User interface change data:
---*---
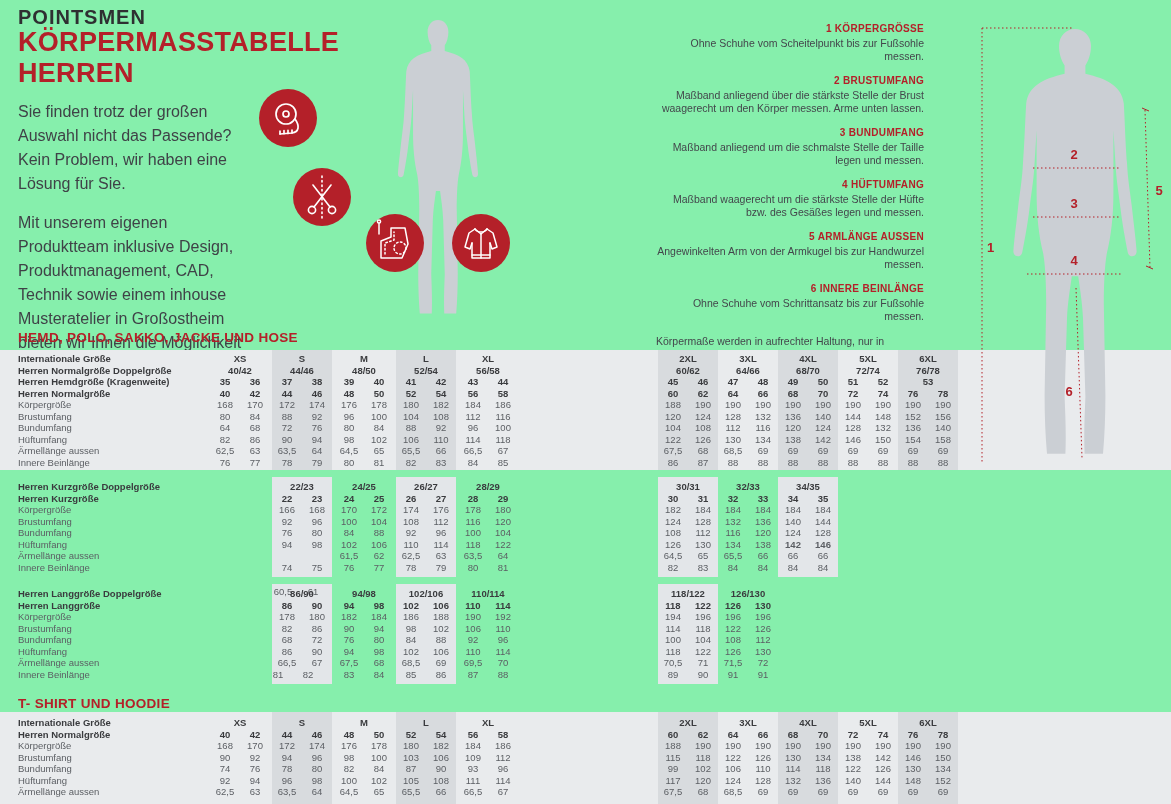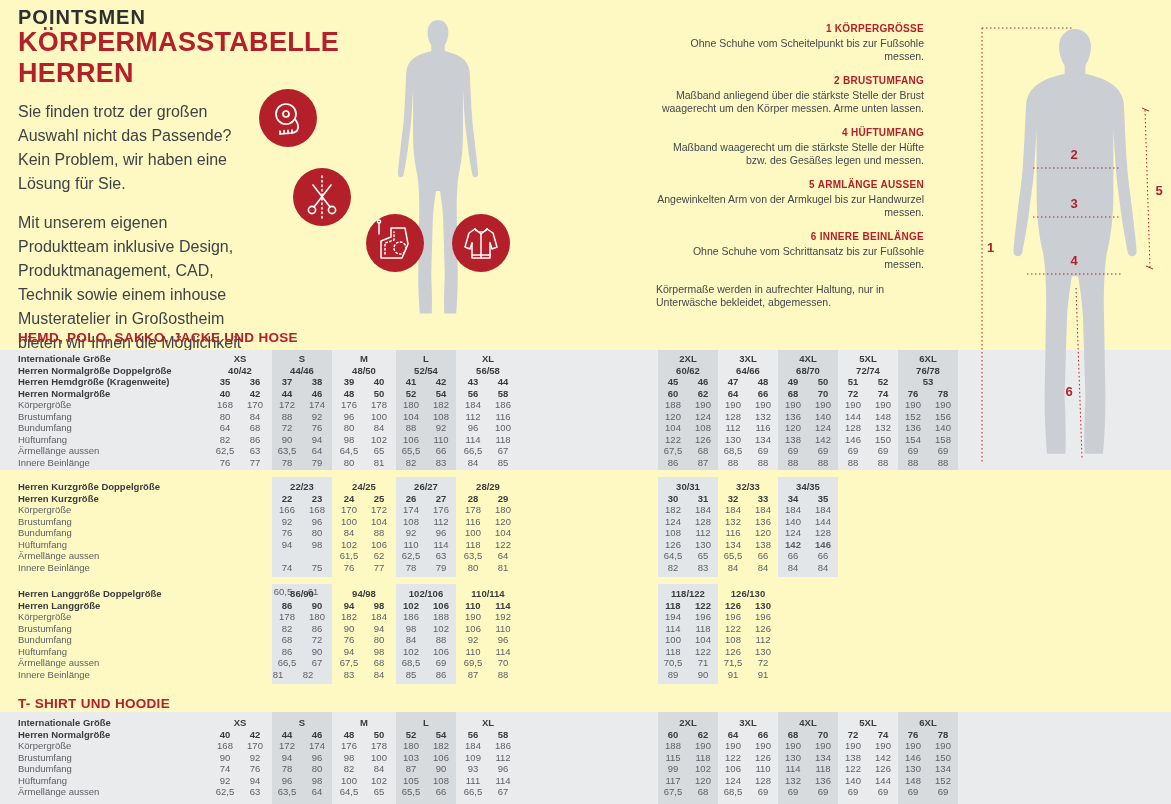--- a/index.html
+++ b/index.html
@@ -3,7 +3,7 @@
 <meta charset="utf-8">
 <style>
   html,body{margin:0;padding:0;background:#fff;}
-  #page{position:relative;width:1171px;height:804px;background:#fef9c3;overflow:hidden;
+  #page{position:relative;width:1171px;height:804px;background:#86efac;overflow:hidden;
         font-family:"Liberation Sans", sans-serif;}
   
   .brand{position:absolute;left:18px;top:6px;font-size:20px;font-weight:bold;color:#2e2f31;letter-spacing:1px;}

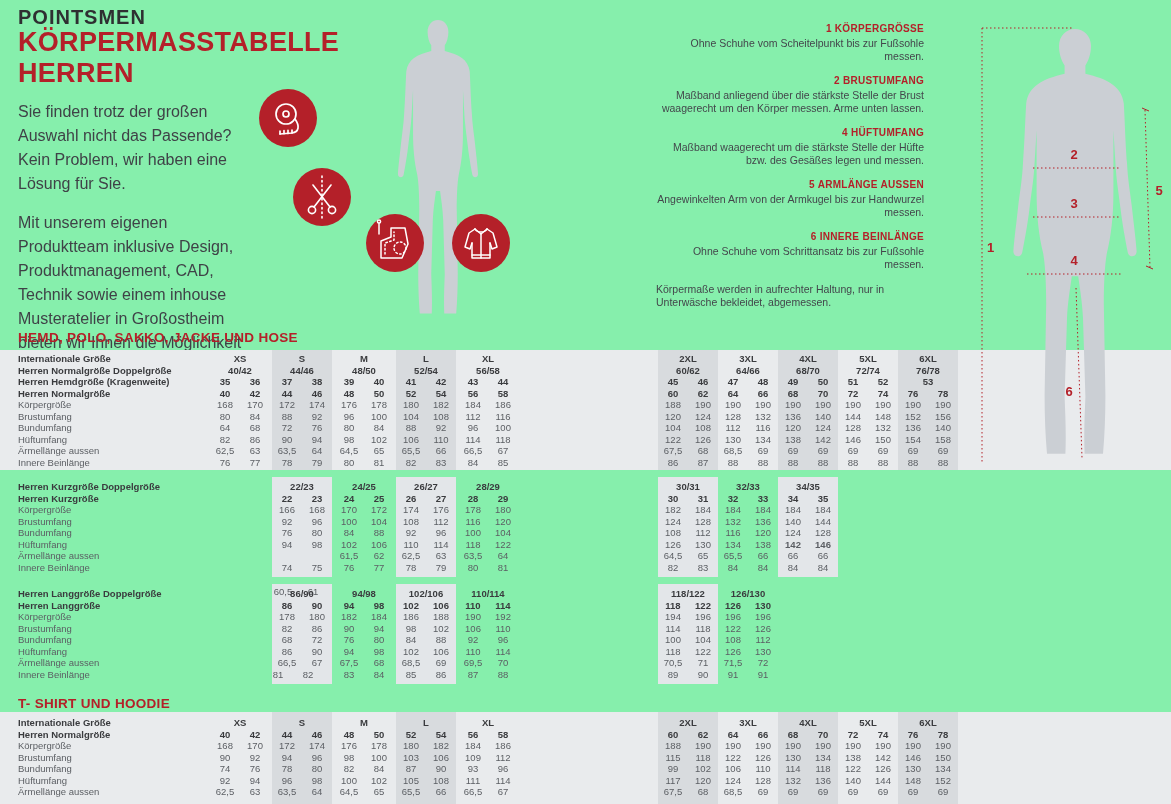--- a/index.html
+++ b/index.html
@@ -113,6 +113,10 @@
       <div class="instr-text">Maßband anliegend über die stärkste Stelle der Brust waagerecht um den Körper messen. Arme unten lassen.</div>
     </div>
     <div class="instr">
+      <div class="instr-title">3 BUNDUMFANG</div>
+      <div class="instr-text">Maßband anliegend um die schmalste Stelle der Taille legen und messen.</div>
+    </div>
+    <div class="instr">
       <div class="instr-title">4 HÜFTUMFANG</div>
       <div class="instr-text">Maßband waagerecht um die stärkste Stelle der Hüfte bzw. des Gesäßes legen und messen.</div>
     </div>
---*---
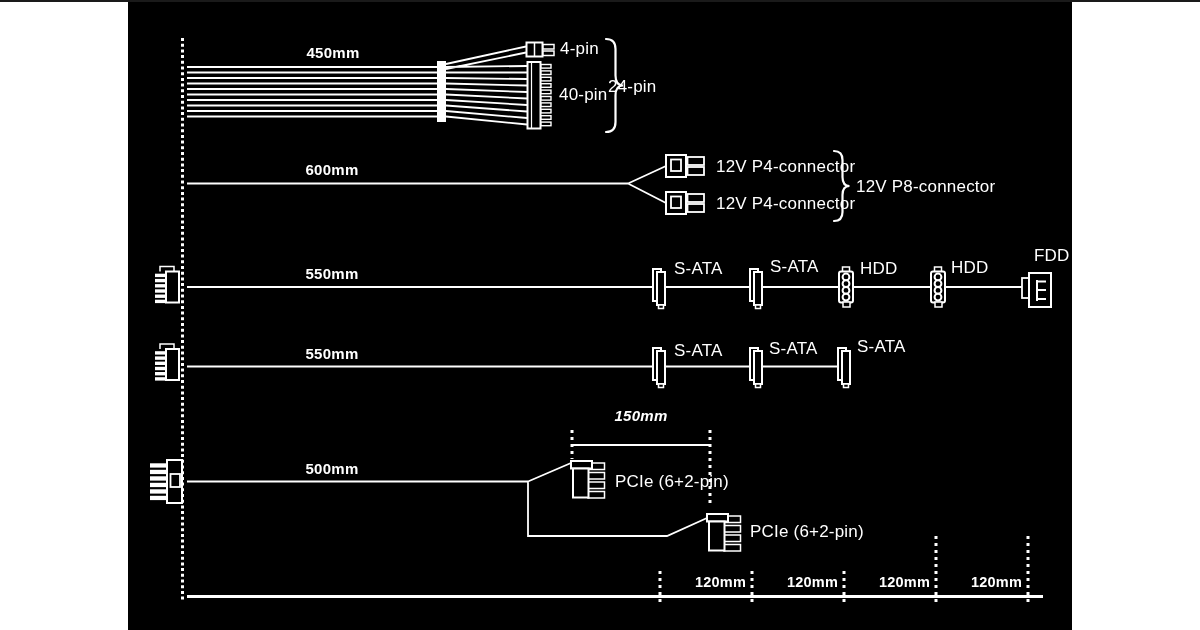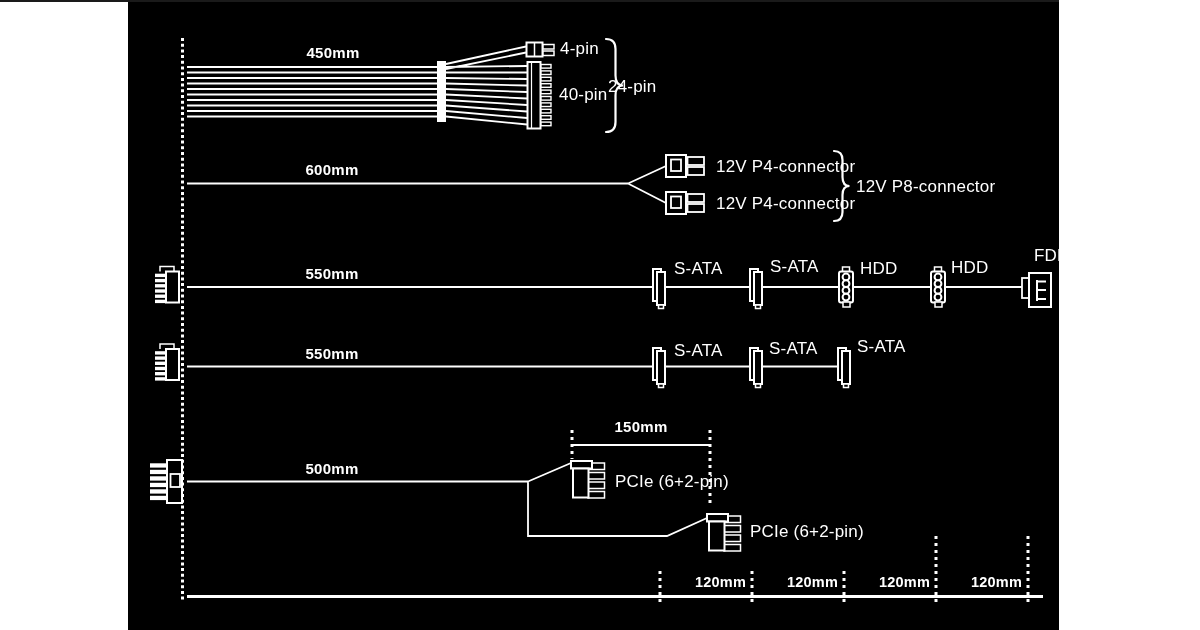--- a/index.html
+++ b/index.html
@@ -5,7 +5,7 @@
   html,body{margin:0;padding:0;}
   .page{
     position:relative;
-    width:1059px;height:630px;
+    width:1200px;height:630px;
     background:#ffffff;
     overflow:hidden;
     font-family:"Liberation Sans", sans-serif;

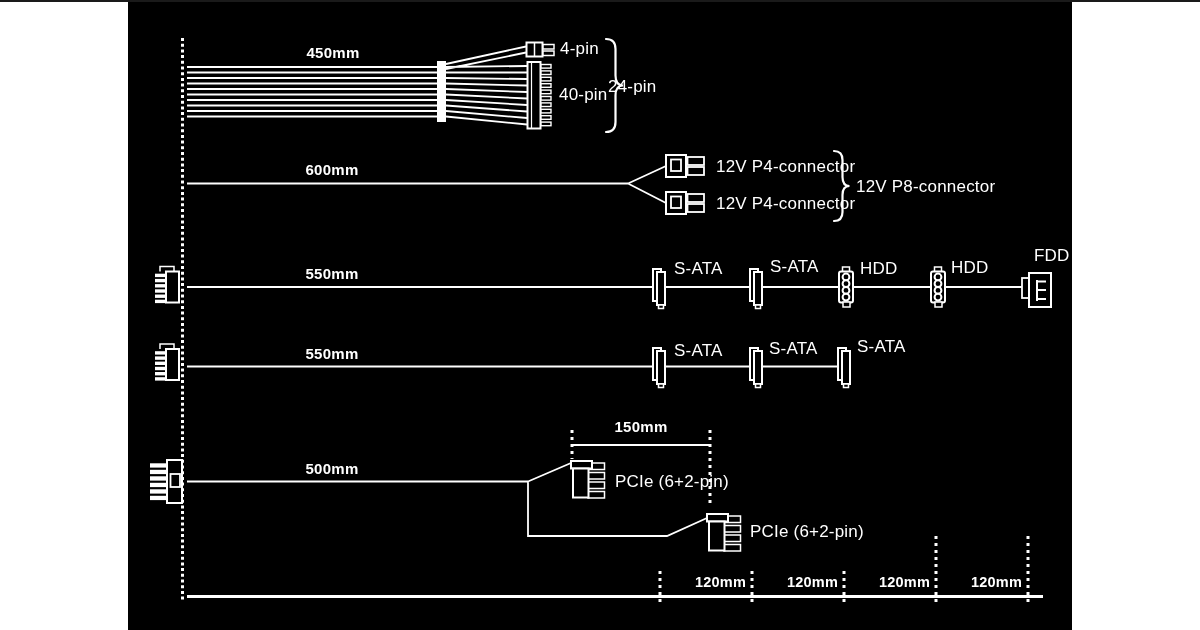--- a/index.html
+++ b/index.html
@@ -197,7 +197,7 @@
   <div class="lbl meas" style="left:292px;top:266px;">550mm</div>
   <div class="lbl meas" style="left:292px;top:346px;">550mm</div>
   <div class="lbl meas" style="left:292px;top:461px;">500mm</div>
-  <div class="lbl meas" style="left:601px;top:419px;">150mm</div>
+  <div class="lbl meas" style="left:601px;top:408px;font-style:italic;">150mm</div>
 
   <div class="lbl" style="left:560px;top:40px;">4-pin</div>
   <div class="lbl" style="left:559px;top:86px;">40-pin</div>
---*---
## WORK INSTRUCTION
Copy the lines from the entries above in which the word "stärkste" appears.

## RESPONSE
       <div class="instr-text">Maßband anliegend über die stärkste Stelle der Brust waagerecht um den Körper messen. Arme unten lassen.</div>
       <div class="instr-text">Maßband waagerecht um die stärkste Stelle der Hüfte bzw. des Gesäßes legen und messen.</div>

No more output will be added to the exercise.